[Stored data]
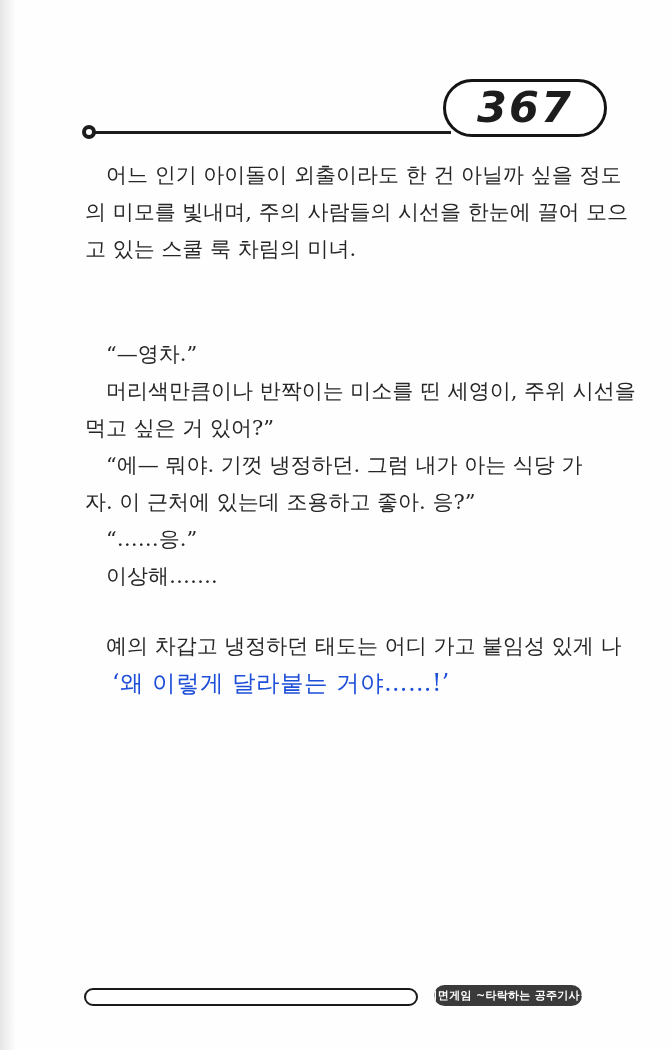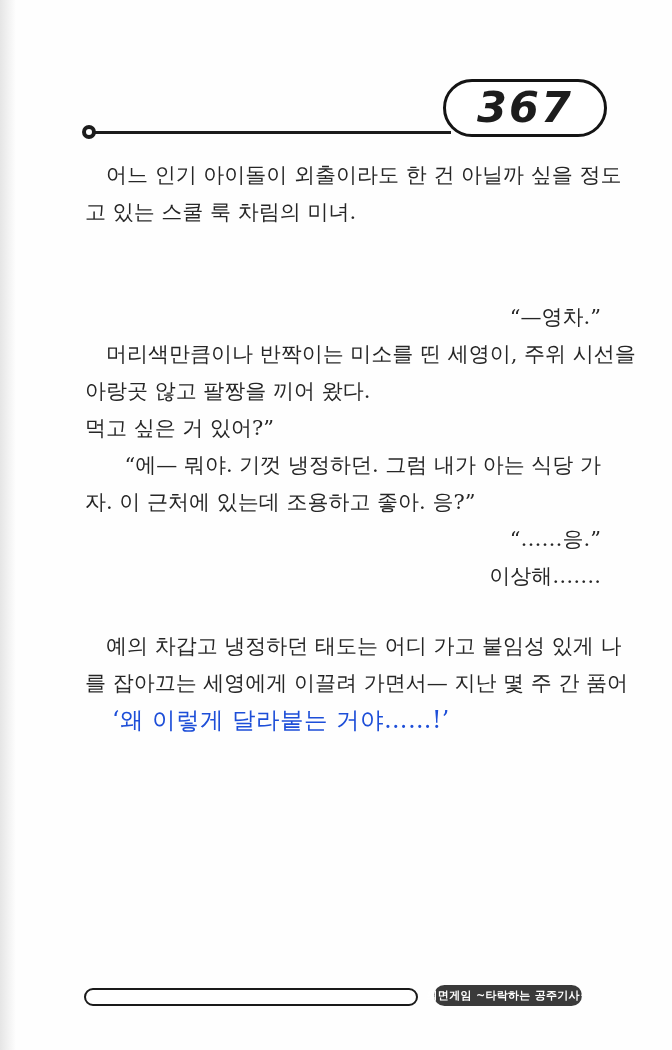--- a/index.html
+++ b/index.html
@@ -68,7 +68,7 @@
     line-height: 37px;
     white-space: nowrap;
   }
-  .line.indent { padding-left: 21px; text-align: right; }
+  .line.indent { padding-left: 21px; }
   .line.emphasis {
     font-size: 23.5px;
     color: #1d4ed8;

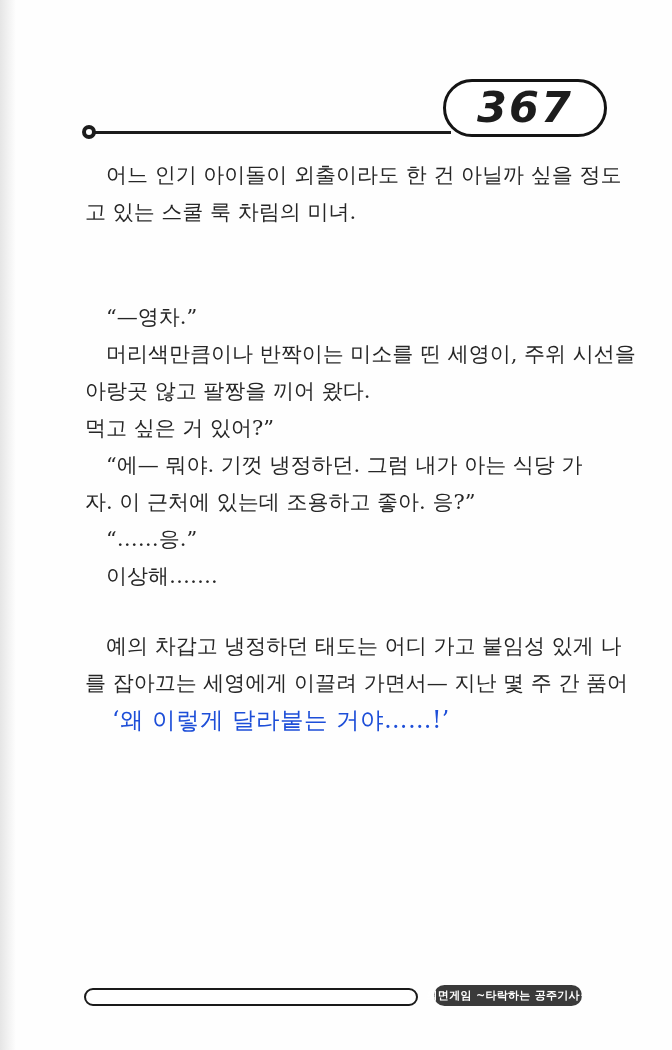--- a/index.html
+++ b/index.html
@@ -118,6 +118,7 @@
 
   <div class="body-text" id="body-text">
       <div class="line indent">어느 인기 아이돌이 외출이라도 한 건 아닐까 싶을 정도</div>
+      <div class="line">의 미모를 빛내며, 주의 사람들의 시선을 한눈에 끌어 모으</div>
       <div class="line">고 있는 스쿨 룩 차림의 미녀.</div>
       <div class="sp" style="height: 31px;"></div>
       <div class="sp" style="height: 37px;"></div>

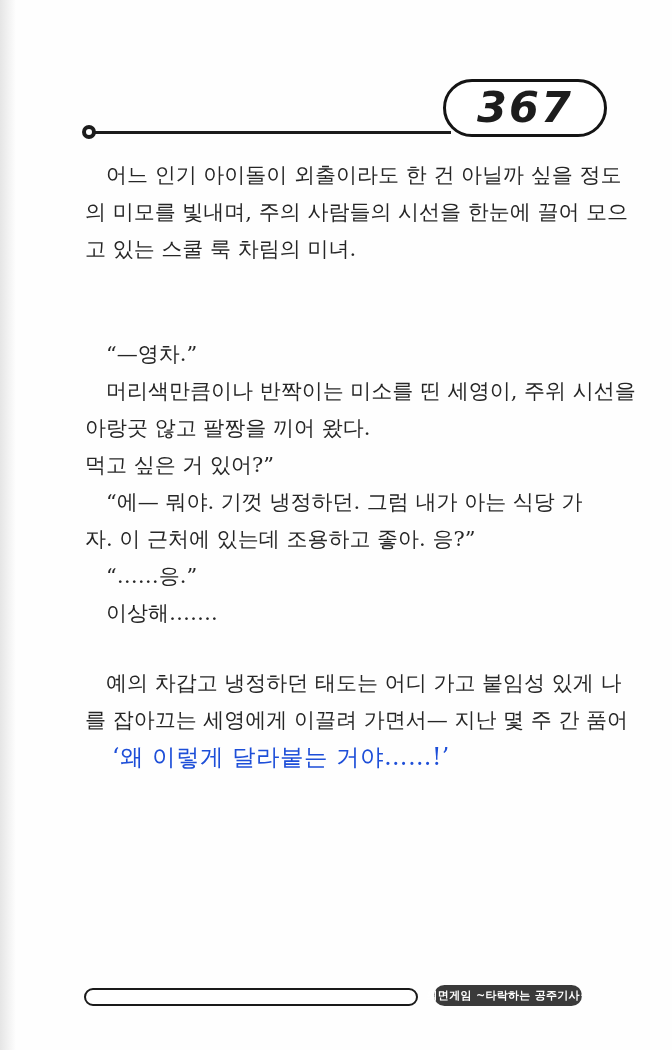--- a/index.html
+++ b/index.html
@@ -124,7 +124,6 @@
       <div class="sp" style="height: 37px;"></div>
       <div class="line indent">“—영차.”</div>
       <div class="line indent">머리색만큼이나 반짝이는 미소를 띤 세영이, 주위 시선을</div>
-      <div class="line">아랑곳 않고 팔짱을 끼어 왔다.</div>
       <div class="line">먹고 싶은 거 있어?”</div>
       <div class="line indent">“에— 뭐야. 기껏 냉정하던. 그럼 내가 아는 식당 가</div>
       <div class="line">자. 이 근처에 있는데 조용하고 좋아. 응?”</div>

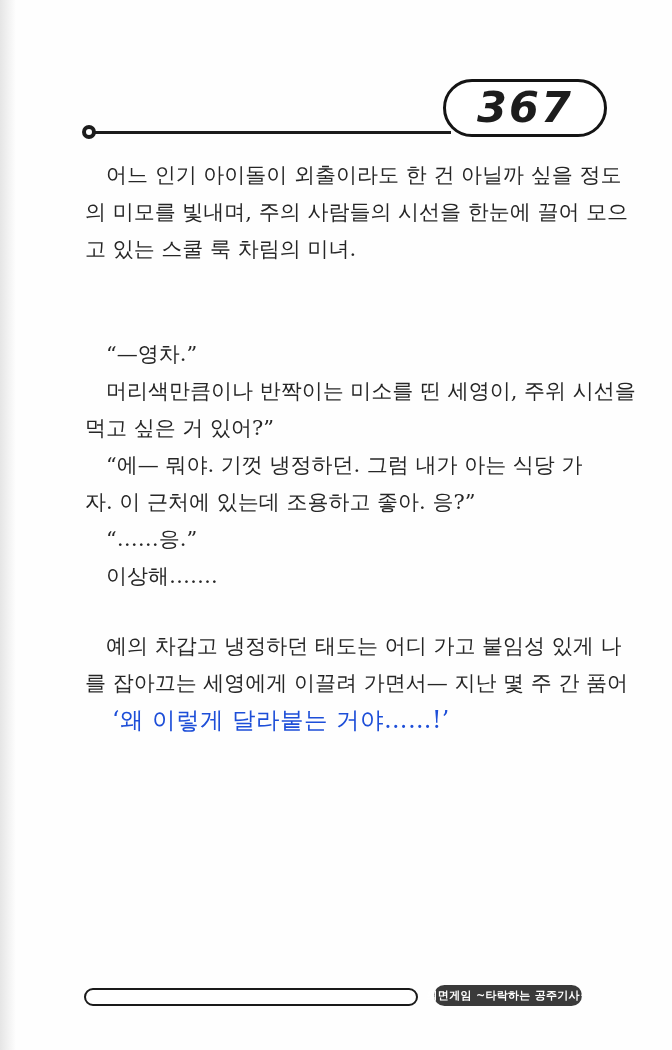--- a/index.html
+++ b/index.html
@@ -131,7 +131,6 @@
       <div class="line indent">이상해…….</div>
       <div class="sp" style="height: 33px;"></div>
       <div class="line indent">예의 차갑고 냉정하던 태도는 어디 가고 붙임성 있게 나</div>
-      <div class="line">를 잡아끄는 세영에게 이끌려 가면서— 지난 몇 주 간 품어</div>
       <div class="line emphasis">‘왜 이렇게 달라붙는 거야……!’</div>
     </div>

▸ **To do**
Please copy the data above character for character, skipping any pictures.

▸ **Exercise response**
--- a/index.html
+++ b/index.html
@@ -68,7 +68,7 @@
     line-height: 37px;
     white-space: nowrap;
   }
-  .line.indent { padding-left: 21px; text-align: right; }
+  .line.indent { padding-left: 21px; }
   .line.emphasis {
     font-size: 23.5px;
     color: #1d4ed8;

--- a/index.html
+++ b/index.html
@@ -118,6 +118,7 @@
 
   <div class="body-text" id="body-text">
       <div class="line indent">어느 인기 아이돌이 외출이라도 한 건 아닐까 싶을 정도</div>
+      <div class="line">의 미모를 빛내며, 주의 사람들의 시선을 한눈에 끌어 모으</div>
       <div class="line">고 있는 스쿨 룩 차림의 미녀.</div>
       <div class="sp" style="height: 31px;"></div>
       <div class="sp" style="height: 37px;"></div>

--- a/index.html
+++ b/index.html
@@ -124,7 +124,6 @@
       <div class="sp" style="height: 37px;"></div>
       <div class="line indent">“—영차.”</div>
       <div class="line indent">머리색만큼이나 반짝이는 미소를 띤 세영이, 주위 시선을</div>
-      <div class="line">아랑곳 않고 팔짱을 끼어 왔다.</div>
       <div class="line">먹고 싶은 거 있어?”</div>
       <div class="line indent">“에— 뭐야. 기껏 냉정하던. 그럼 내가 아는 식당 가</div>
       <div class="line">자. 이 근처에 있는데 조용하고 좋아. 응?”</div>

--- a/index.html
+++ b/index.html
@@ -131,7 +131,6 @@
       <div class="line indent">이상해…….</div>
       <div class="sp" style="height: 33px;"></div>
       <div class="line indent">예의 차갑고 냉정하던 태도는 어디 가고 붙임성 있게 나</div>
-      <div class="line">를 잡아끄는 세영에게 이끌려 가면서— 지난 몇 주 간 품어</div>
       <div class="line emphasis">‘왜 이렇게 달라붙는 거야……!’</div>
     </div>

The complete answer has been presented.